Scritto da Ilaria di Mambro il 15/12/2016 alle ore 17:17:31

Eccomi | Jonathan Safran Foer

“Eccomi”, “Hinneni”, è la risposta che Abramo dà a Dio quando viene chiamato, e quindi salvato, nel momento del sacrificio supremo. È un punto cruciale della cultura ebraica e insieme a “kein briere iz oich a breire”, “anche non avere scelta è una scelta”, è il messaggio centrale di Eccomi, l’ultimo, apprezzatissimo romanzo di Jonathan Safran Foer. Il libro dell’anno, secondo la recente classifica di qualità di “la Lettura”, è stato edito in Italia ad agosto, in contemporanea con gli Stati Uniti, nella collana Narratori della Fenice di Guanda e tradotto da Irene Abigail Piccinini.

 

Si tratta di un libro corposo, quasi il doppio dei primi due romanzi di Foer pubblicati in Italia (Ogni cosa è illuminata e Molto forte incredibilmente vicino), ricco di pagine, ben 672, ma soprattutto di contenuti, di conoscenze e di emozioni. Si intrecciano storie, temi e generi letterari.

La crisi di una coppia felice e apparentemente soddisfatta, unica ma uguale a tante altre, diventa la cornice in cui emerge la storia della loro famiglia, dei sogni infranti e delle speranze degli adulti di oggi, del difficile passaggio al mondo dei “grandi”, della generazione che li e ci ha preceduti, dello stato di Israele e di tutti gli ebrei.

 

“Troveremo il modo. Che strana promessa, pensò Julia, considerando che il punto del discorso che stavano provando era esattamente che non riuscivano a trovare il modo. Non insieme”.

 

È una storia d’amore, è una storia di formazione per ragazzi ed è una storia di fantapolitica. Sono tanti i punti di vista e linguaggi che si intrecciano in Eccomi.

Foer chiama in causa e si serve di  tutti i mezzi di comunicazione moderni per narrare la distruzione dello stato di Israele che si compie parallelamente alla distruzione della famiglia Bloch: radio, giornali, chat, sceneggiature televisive e messaggini raccontano una storia autonoma che svela e chiarisce ciò che i protagonisti non vogliono mostrare.

 

“…era troppo amore per essere felici. Amavo il mio bambino al di là della mia capacità di amare, ma non amavo l’amore. Perché era opprimente. Perché era necessariamente crudele. Perché dentro il mio corpo non ci stava, per cui si deformava in una specie di ipervigilanza straziante che complicava quella che avrebbe dovuto essere la cosa meno complicata di tutte: accudire e giocare.

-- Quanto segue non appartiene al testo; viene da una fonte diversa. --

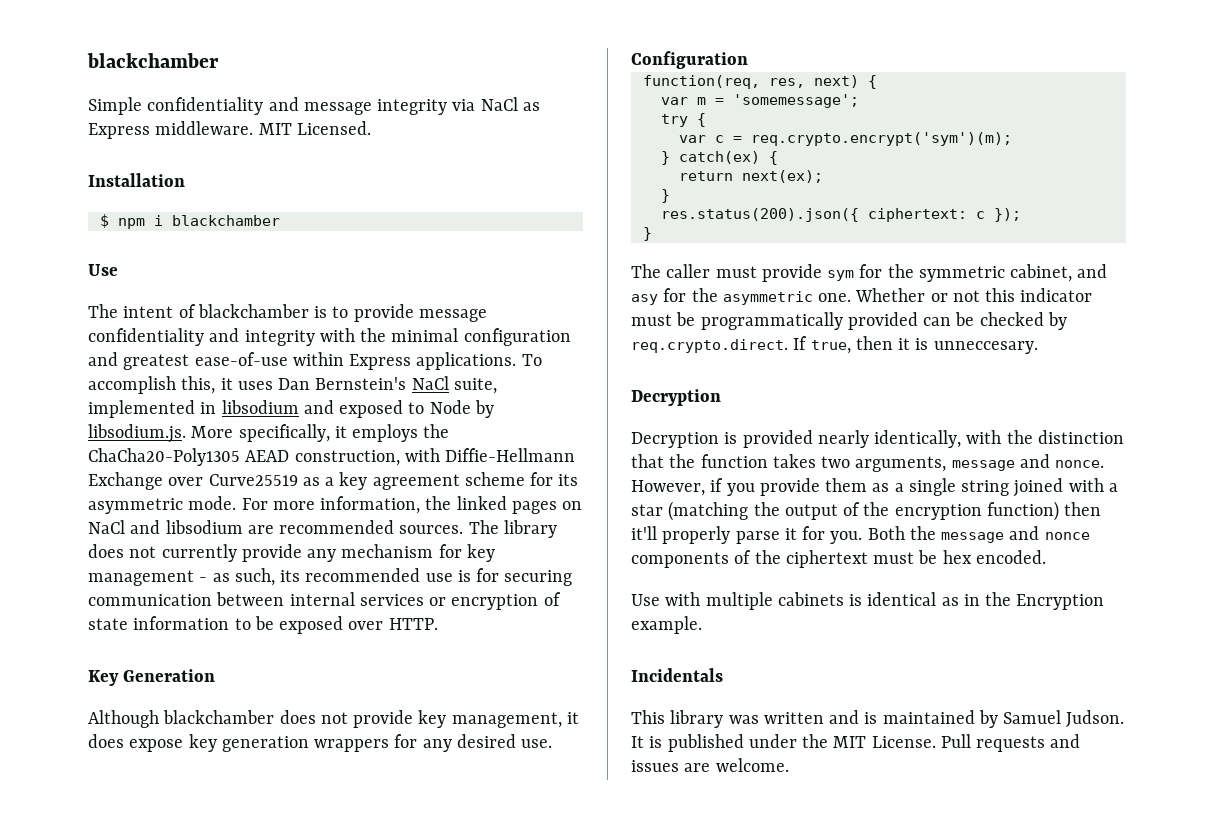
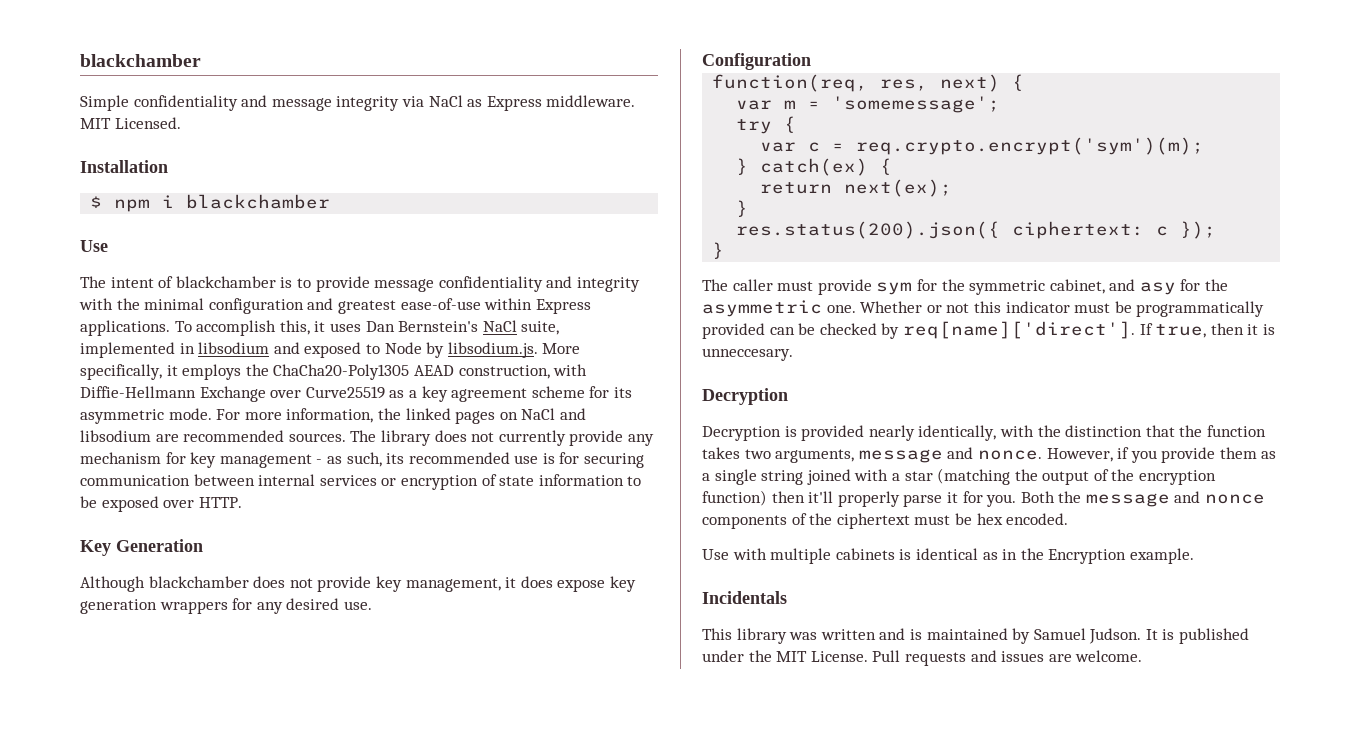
[631,339,788,353] req.crypto.direct. -> [902,321,1135,339] req[name]['direct'].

Perché era troppo amore per essere felici”.

 

Talvolta il romanzo sembra arenarsi, impantanarsi in tanti, tantissimi dialoghi, alcuni un po’ ripetitivi, un po’ ridondanti e probabilmente corredati di qualche spiegazione di troppo, soprattutto considerati i numerosi e illuminanti salti cronologici intorno alle quattro settimane in cui si dipana la trama. Eppure, una sottile e brillante ironia resiste, sempre sottesa alla solennità e alla drammaticità di alcuni snodi e situazioni. Sembra (al lettore ignorante forse?) la cifra tipica del brillante ebreo che riconosciamo anche nei film di Woody Allen e che si contrappone, ma in realtà si unisce, alla millenaria cultura ebraica incarnata, nel romanzo, dal bisnonno Isaac, il rapporto con il quale è riassunto dalle parole del maggiore dei figli di Jacob, il protagonista: “La mia famiglia si preoccupa molto di preoccuparsi di lui ma non abbastanza da preoccuparsi davvero”.

 

Tuttavia, di un romanzo così articolato, di tante trame, di tanti interrogativi, culturali e intimi sollevati, il fulcro è la forza e l’ineluttabilità dell’amore.

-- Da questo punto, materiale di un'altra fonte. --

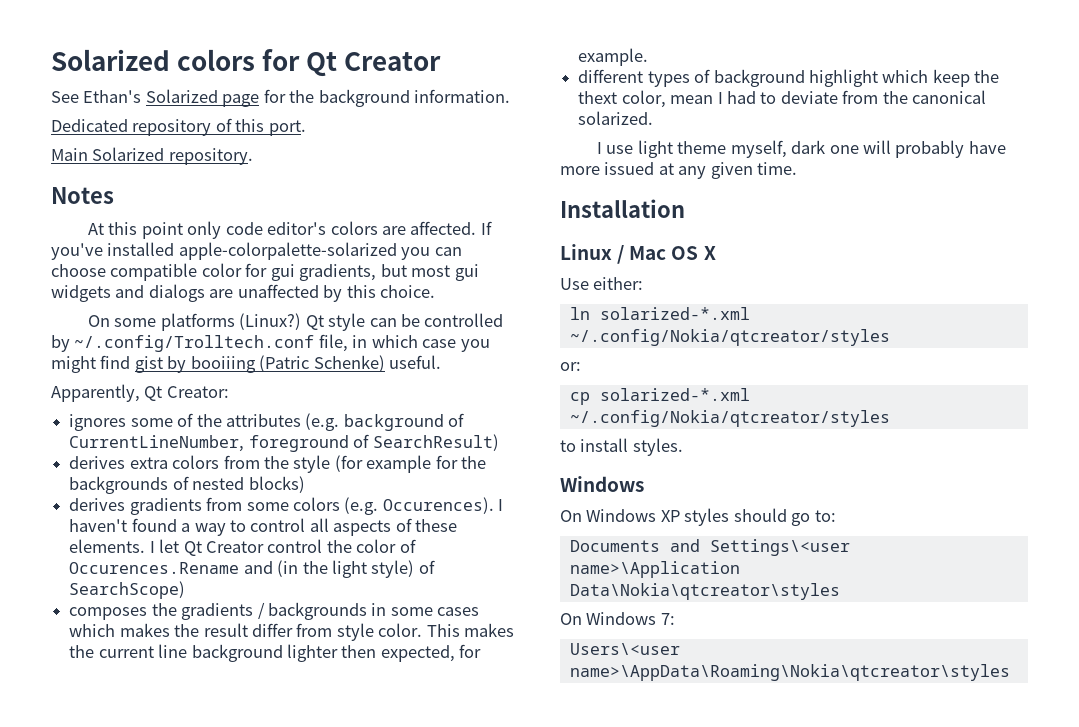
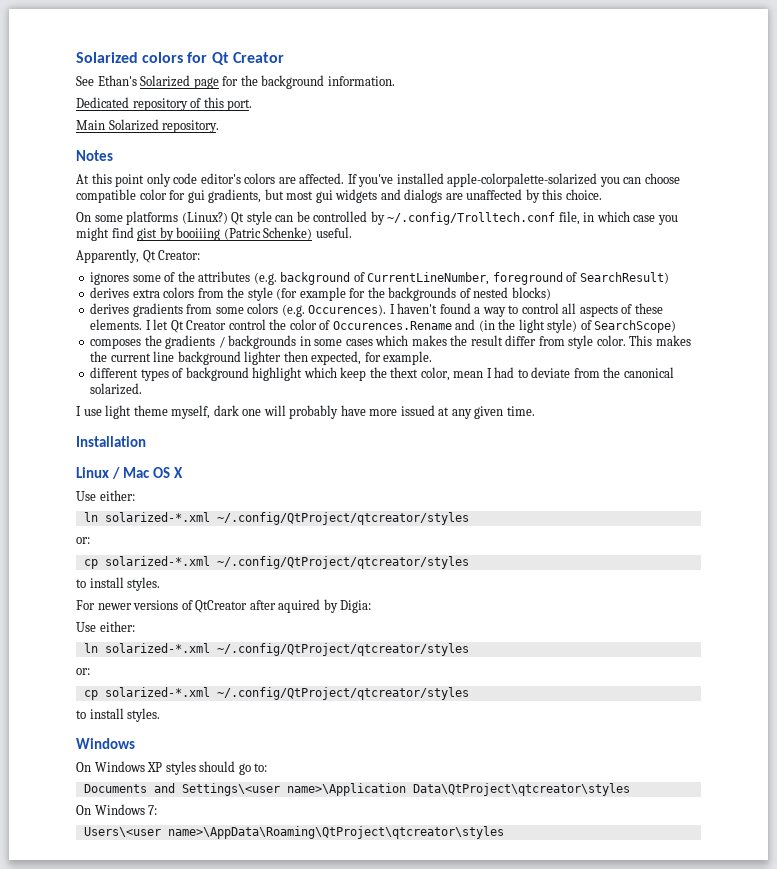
[569,329,890,346] [560,362,581,371] [569,388,750,405] [569,410,890,427] ~/.config/Nokia/qtcreator/styles // or: // cp solarized-*.xml ~/.config/Nokia/qtcreator/styles -> [216,512,469,525] [76,537,90,544] [83,556,469,569] [76,577,161,591] [76,599,372,613] [76,621,135,632] [83,643,469,656] [76,668,90,675] [83,687,469,700] ~/.config/QtProject/qtcreator/styles // or: // cp solarized-*.xml ~/.config/QtProject/qtcreator/styles // to install styles. // For newer versions of QtCreator after aquired by Digia: // Use either: // ln solarized-*.xml ~/.config/QtProject/qtcreator/styles // or: // cp solarized-*.xml ~/.config/QtProject/qtcreator/styles
[569,583,840,600] Data\Nokia\qtcreator\styles -> [412,783,630,796] Data\QtProject\qtcreator\styles
[569,664,1010,681] name>\AppData\Roaming\Nokia\qtcreator\styles -> [167,826,504,839] name>\AppData\Roaming\QtProject\qtcreator\styles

Non c’è crisi identitaria, non c’è dramma familiare, non c’è catastrofe mondiale che tenga, che traini di più l’attenzione del lettore, anche se è un amore che è stato e ora non è più.

 

“kein briere iz oich a breire… anche non avere scelta è una scelta. Il matrimonio è il contrario del suicidio, ma è l’unico atto di volontà che abbia la stessa definitività”.

 

O forse è solo il parere di un’inguaribile romantica.